Пример #1
0
        public IEnumerable <ScrapedPost> ImportPosts(IEnumerable <string> postCSVs)
        {
            var      posts       = new List <ScrapedPost>();
            DateTime now         = DateTime.Now;
            int      numberSaved = 0;

            Read(postCSVs, record =>
            {
                string postId         = (string)record["Media Title"];
                ScrapedPost savedPost = PostScraper.Get(postId);
                if (savedPost != null)
                {
                    // Skip posts that already exist.
                    //Console.WriteLine($"Skipping {postId}.");
                    //continue;
                }

                ScrapedPost post = PostScraper.ScrapePost(postId);
                bool useDatabase = post == null;
                if (post == null)
                {
                    // Post has been deleted - we still want to save it..
                    post = new ScrapedPost {
                        Id = postId
                    };
                    Console.WriteLine($"Post {postId} does not exist.");
                }

                string normalizedPageName = null;
                foreach (string field in record.Keys)
                {
                    string trimmedField = field.Trim();
                    string value        = (string)record[field];

                    // If the post doesn't exist, we need to import various stuff from the page.
                    if (useDatabase)
                    {
                        if (trimmedField == "#_Post_Likes")
                        {
                            // Yuck: whole number likes can have decimal points in the data.
                            // Yuck: some rows are empty, or have invalid entries.
                            if (!int.TryParse(value, NumberStyles.AllowDecimalPoint, null, out int numberOfLikes))
                            {
                                Console.WriteLine("Cannot parse number of likes. Skipping...");
                                post.Reactions = new Reactions
                                {
                                    Summary = new ReactionsSummary {
                                        TotalCount = -1
                                    }
                                };
                                continue;
                            }

                            post.Reactions = new Reactions
                            {
                                Summary = new ReactionsSummary {
                                    TotalCount = numberOfLikes
                                }
                            };
                        }
                        else if (trimmedField == "#_Post_Comments")
                        {
                            // Yuck: whole number likes can have decimal points in the data.
                            // Yuck: some rows are empty, or have invalid entries.
                            if (!int.TryParse(value, NumberStyles.AllowDecimalPoint, null, out int numberOfComments))
                            {
                                Console.WriteLine("Cannot parse number of comments.

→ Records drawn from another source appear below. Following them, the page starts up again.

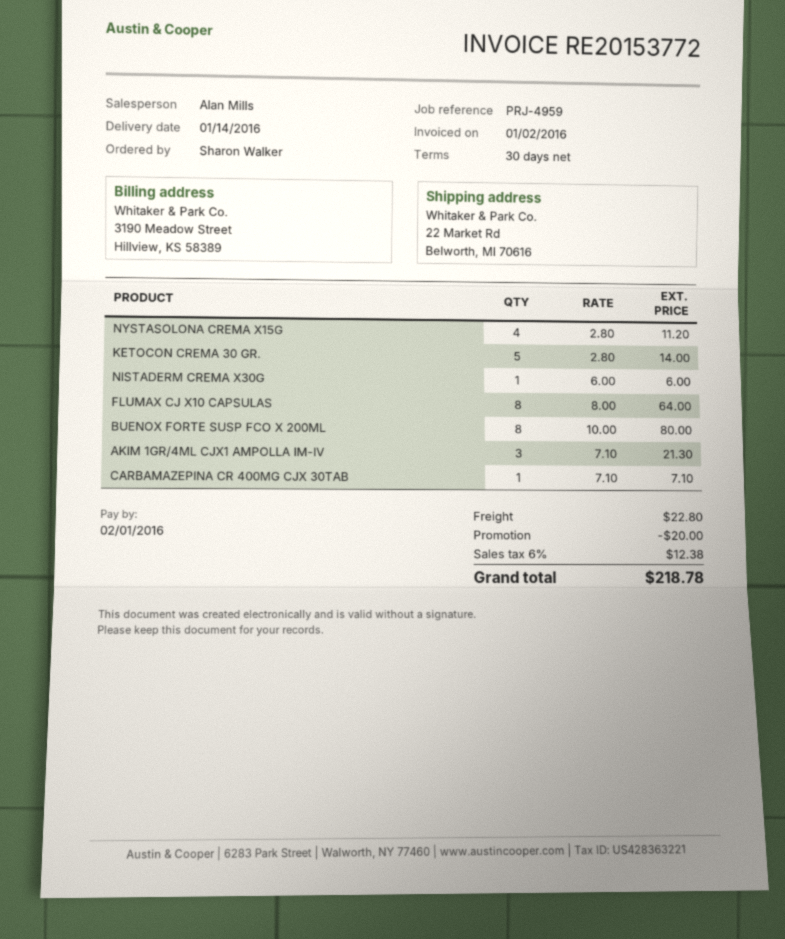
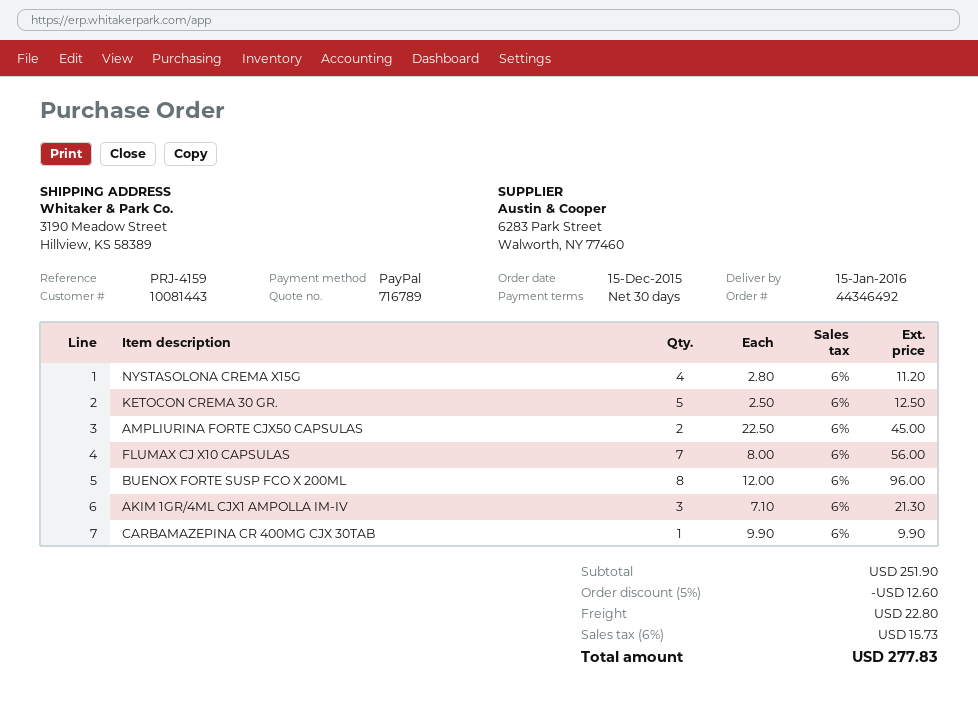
delivery date: 2016-01-14 -> 2016-01-15
reference: PRJ-4959 -> PRJ-4159
ship to: 22 Market Rd, Belworth, MI 70616 -> 3190 Meadow Street, Hillview, KS 58389
KETOCON CREMA 30 GR.: 5 x 2.80 = 14.00 -> 5 x 2.50 = 12.50
NISTADERM CREMA X30G: 1 x 6.00 = 6.00 -> none
FLUMAX CJ X10 CAPSULAS: 8 x 8.00 = 64.00 -> 7 x 8.00 = 56.00
BUENOX FORTE SUSP FCO X 200ML: 8 x 10.00 = 80.00 -> 8 x 12.00 = 96.00
CARBAMAZEPINA CR 400MG CJX 30TAB: 1 x 7.10 = 7.10 -> 1 x 9.90 = 9.90
AMPLIURINA FORTE CJX50 CAPSULAS: none -> 2 x 22.50 = 45.00
discount: 20.00 -> 12.60
tax: 6% = 12.38 -> 6% = 15.73
total: 218.78 -> 277.83

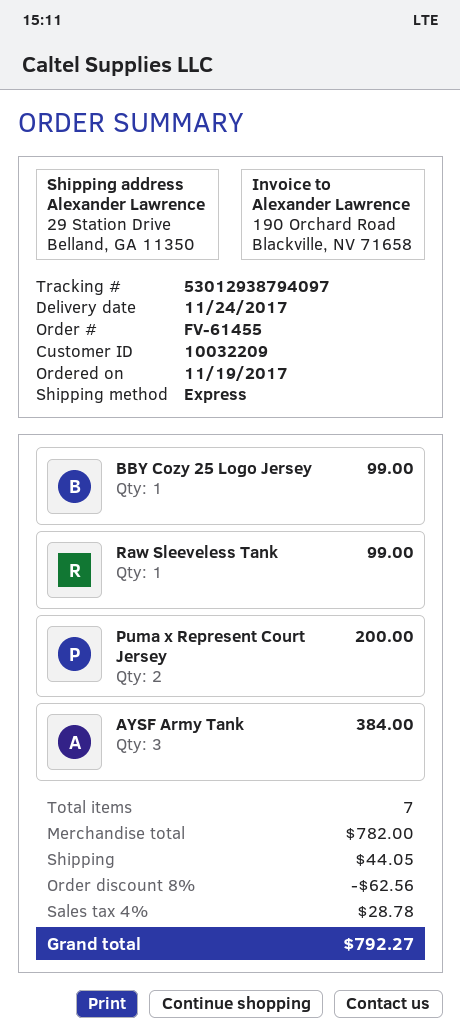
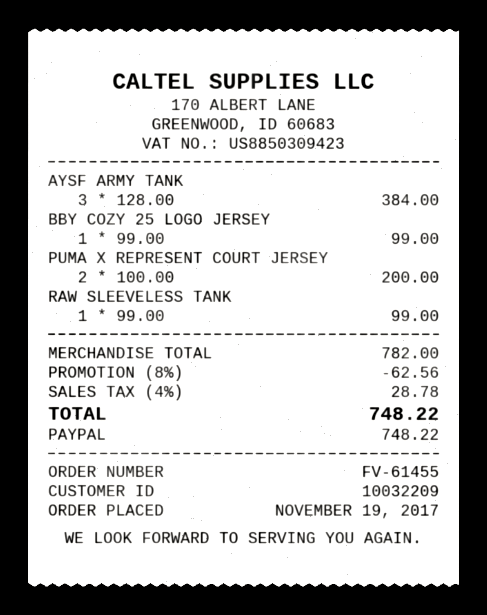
shipping: 44.05 -> none
total: 792.27 -> 748.22

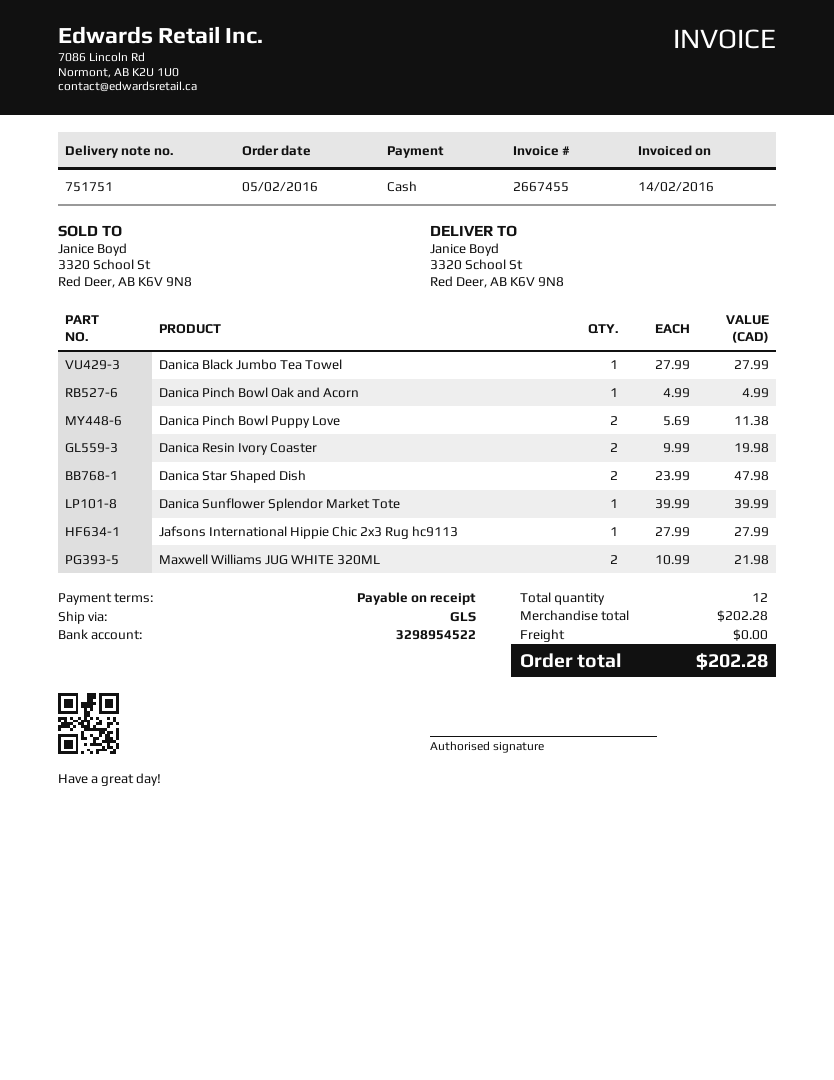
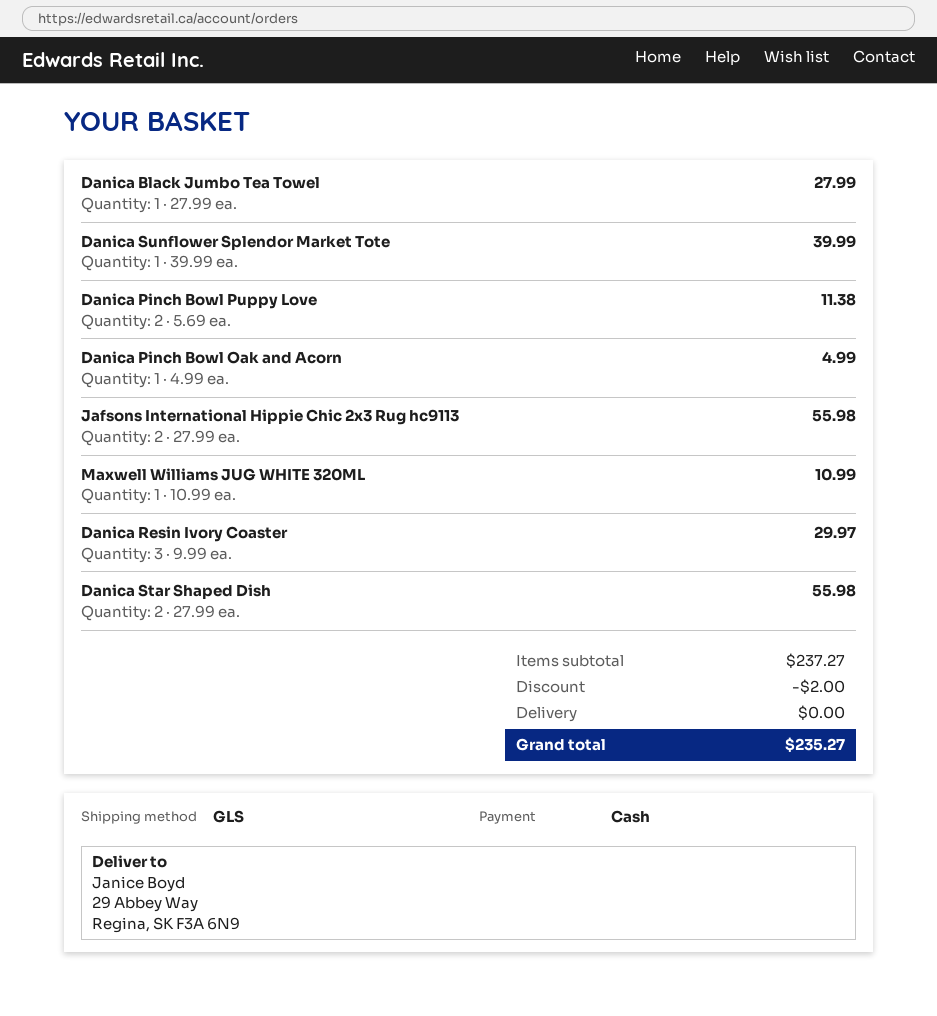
ship to: 3320 School St, Red Deer, AB K6V 9N8 -> 29 Abbey Way, Regina, SK F3A 6N9
Danica Resin Ivory Coaster: 2 x 9.99 = 19.98 -> 3 x 9.99 = 29.97
Danica Star Shaped Dish: 2 x 23.99 = 47.98 -> 2 x 27.99 = 55.98
Jafsons International Hippie Chic 2x3 Rug hc9113: 1 x 27.99 = 27.99 -> 2 x 27.99 = 55.98
Maxwell Williams JUG WHITE 320ML: 2 x 10.99 = 21.98 -> 1 x 10.99 = 10.99
subtotal: 202.28 -> 237.27
discount: none -> 2.00
total: 202.28 -> 235.27

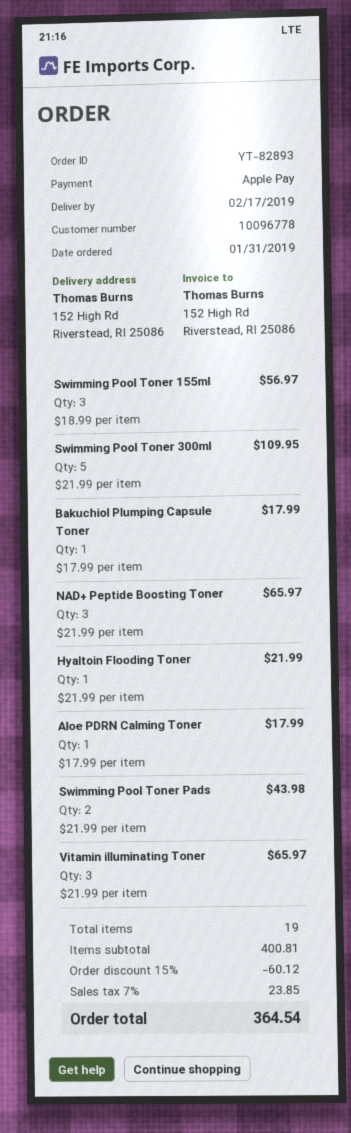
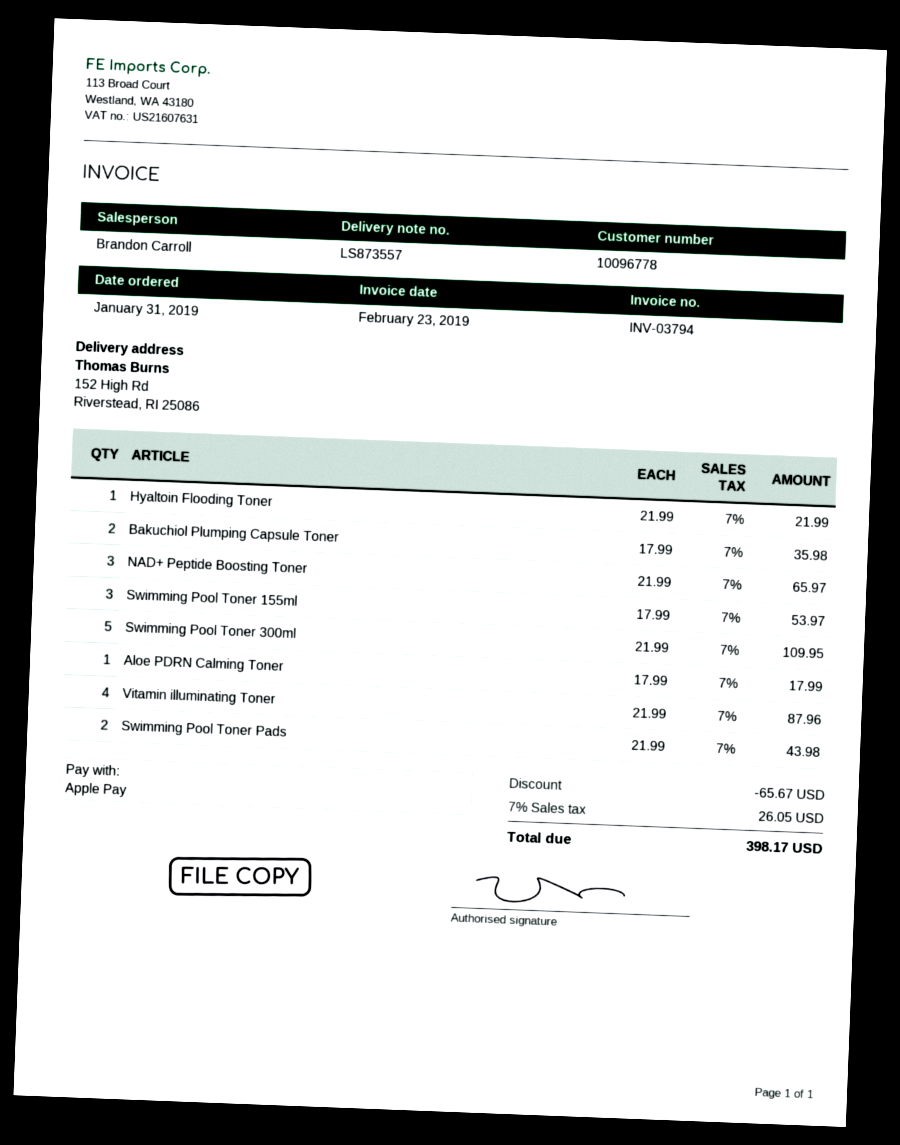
Swimming Pool Toner 155ml: 3 x 18.99 = 56.97 -> 3 x 17.99 = 53.97
Bakuchiol Plumping Capsule Toner: 1 x 17.99 = 17.99 -> 2 x 17.99 = 35.98
Vitamin illuminating Toner: 3 x 21.99 = 65.97 -> 4 x 21.99 = 87.96
discount: 60.12 -> 65.67
tax: 7% = 23.85 -> 7% = 26.05
total: 364.54 -> 398.17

Skipping...");
                                post.Comments = new Comments
                                {
                                    Summary = new CommentsSummary {
                                        TotalCount = -1
                                    }
                                };
                                continue;
                            }

                            post.Comments = new Comments
                            {
                                Summary = new CommentsSummary {
                                    TotalCount = numberOfComments
                                }
                            };
                        }
                        else if (trimmedField == "#_Post_Shares")
                        {
                            // Yuck: whole number likes can have decimal points in the data.
                            // Yuck: some rows are empty, or have invalid entries.
                            if (!int.TryParse(value, NumberStyles.AllowDecimalPoint, null, out int numberOfShares))
                            {
                                Console.WriteLine("Cannot parse number of shares. Skipping...");
                                post.Shares = new Shares {
                                    Count = -1
                                };
                                continue;
                            }

                            post.Shares = new Shares {
                                Count = numberOfShares
                            };
                        }
                        else if (trimmedField == "Post_Date" || trimmedField == "Excerpt Date")
                        {
                            DateTime date    = DateTime.ParseExact(value, "M/d/yyyy", null);
                            post.CreatedTime = date;
                        }
                        else if (trimmedField == "Excerpt Copy")
                        {
                            post.Message = value;
                        }
                    }

                    // Turn the comma separated list of topics into an array.
                    if (trimmedField == "Codes Applied Combined")
                    {
                        IEnumerable <string> topics = value.Split(',').Select(c => c.Trim());
                        post.Topics = topics;
                    }

                    // Get the page from the post.
                    if (trimmedField == "Page Name")
                    {
                        normalizedPageName = Mappings[value.Trim()].Name;
                    }
                }

                // Get the nearest data we have for page likes at the time the post was created.
                Debug.Assert(normalizedPageName != null);
                PostScraper.UpdateMetadata(post, normalizedPageName);

                // Print the progress to make sure we know something is happening.
                numberSaved++;
                Console.WriteLine(numberSaved);

                // Save the post.
                posts.Add(PostScraper.Save(post, Refresh.False));
            });

            return(posts);
        }
 public ScrapedPost GetPost(string id) => PostScraper.Get(id);